[Front-end code edit data]
────────────────

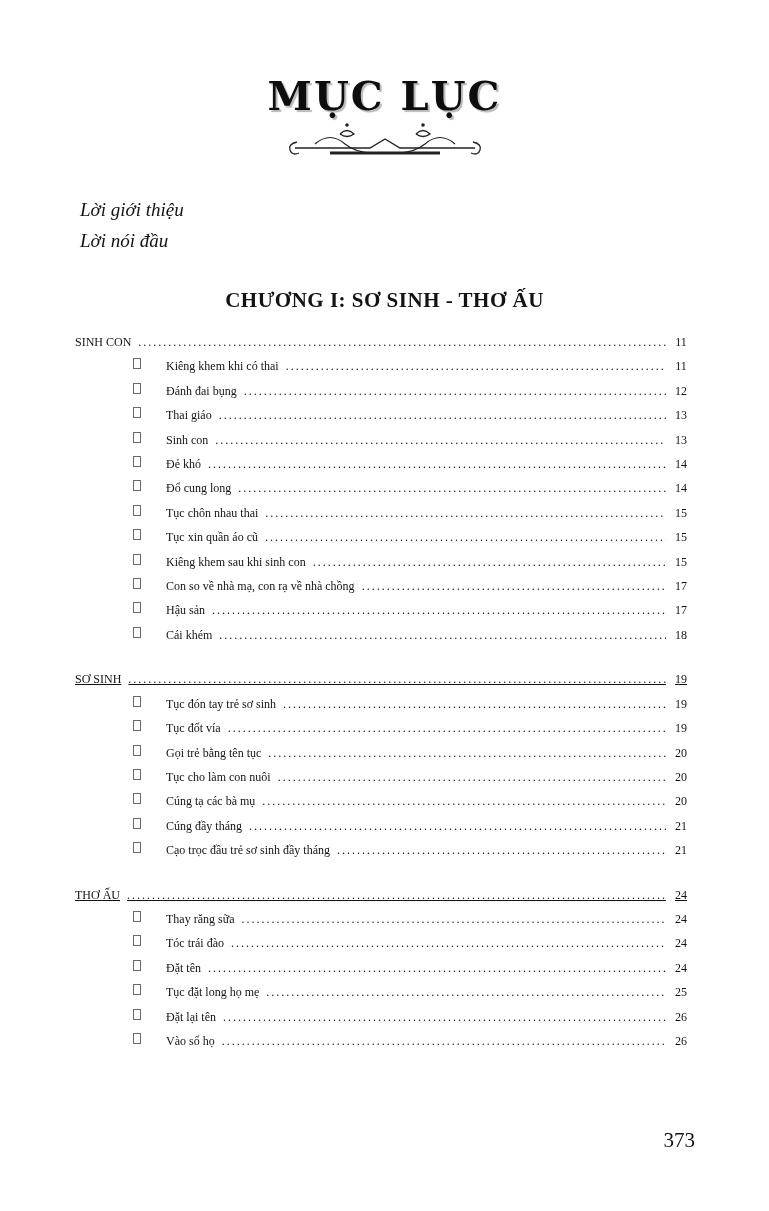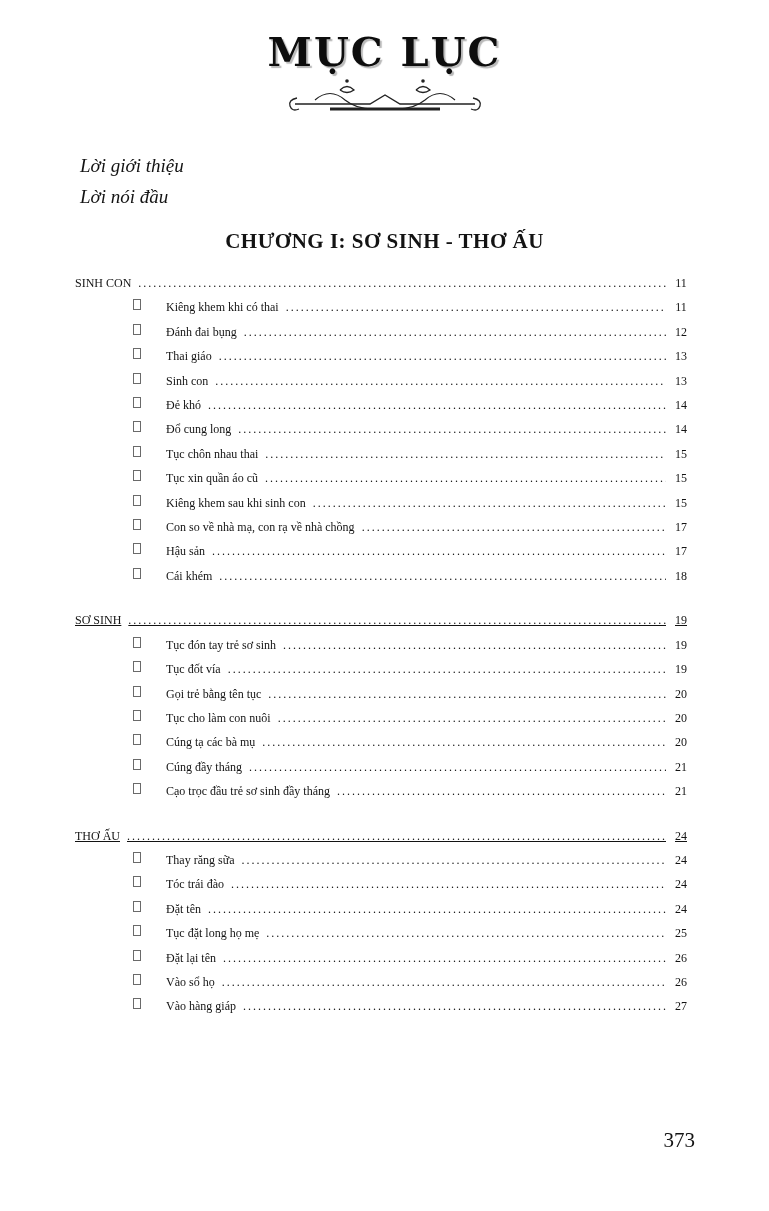--- a/index.html
+++ b/index.html
@@ -8,39 +8,39 @@
     width: 769px;
     height: 1211px;
     margin: 0 auto;
     background: #ffffff;
     font-family: "Liberation Serif", serif;
     color: #131313;
     overflow: hidden;
   }
   .title {
     margin: 0;
-    padding-top: 30px;
+    padding-top: 74px;
     text-align: center;
     font-family: "DejaVu Serif", serif;
     font-size: 40px;
     font-weight: 800;
     letter-spacing: 2px;
     line-height: 1.1;
     color: #0d0d0d;
     text-shadow: 2px 2px 1px #b9b9b9;
   }
   .ornament { display: block; margin: 2px auto 0 auto; }
   .front-matter {
     margin: 34px 10px 0 80px;
     font-style: italic;
     font-size: 19px;
     line-height: 31px;
   }
   .chapter-heading {
-    margin-top: 17px;
+    margin-top: 32px;
     text-align: center;
     font-weight: bold;
     font-size: 21px;
     letter-spacing: 0.5px;
   }
   .toc {
     margin: 17px 76px 0 75px;
     font-size: 12px;
   }
   .toc-row {
@@ -264,23 +264,17 @@
         <span class="label">Đặt lại tên</span>
         <span class="dots"></span>
         <span class="pagenum">26</span>
       </div>
       <div class="toc-row sub">
         <span class="bullet"></span>
         <span class="label">Vào sổ họ</span>
         <span class="dots"></span>
         <span class="pagenum">26</span>
       </div>
-      <div class="toc-row sub">
-        <span class="bullet"></span>
-        <span class="label">Vào hàng giáp</span>
-        <span class="dots"></span>
-        <span class="pagenum">27</span>
-      </div>
     </div>
 
   <div class="folio">373</div>
 
 </div>
 
 </body></html>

────────────────

_Work order_
What this exercise asks for is every line of the data above with the word "height".

_Answer space_
     height: 1211px;
     line-height: 1.1;
     line-height: 31px;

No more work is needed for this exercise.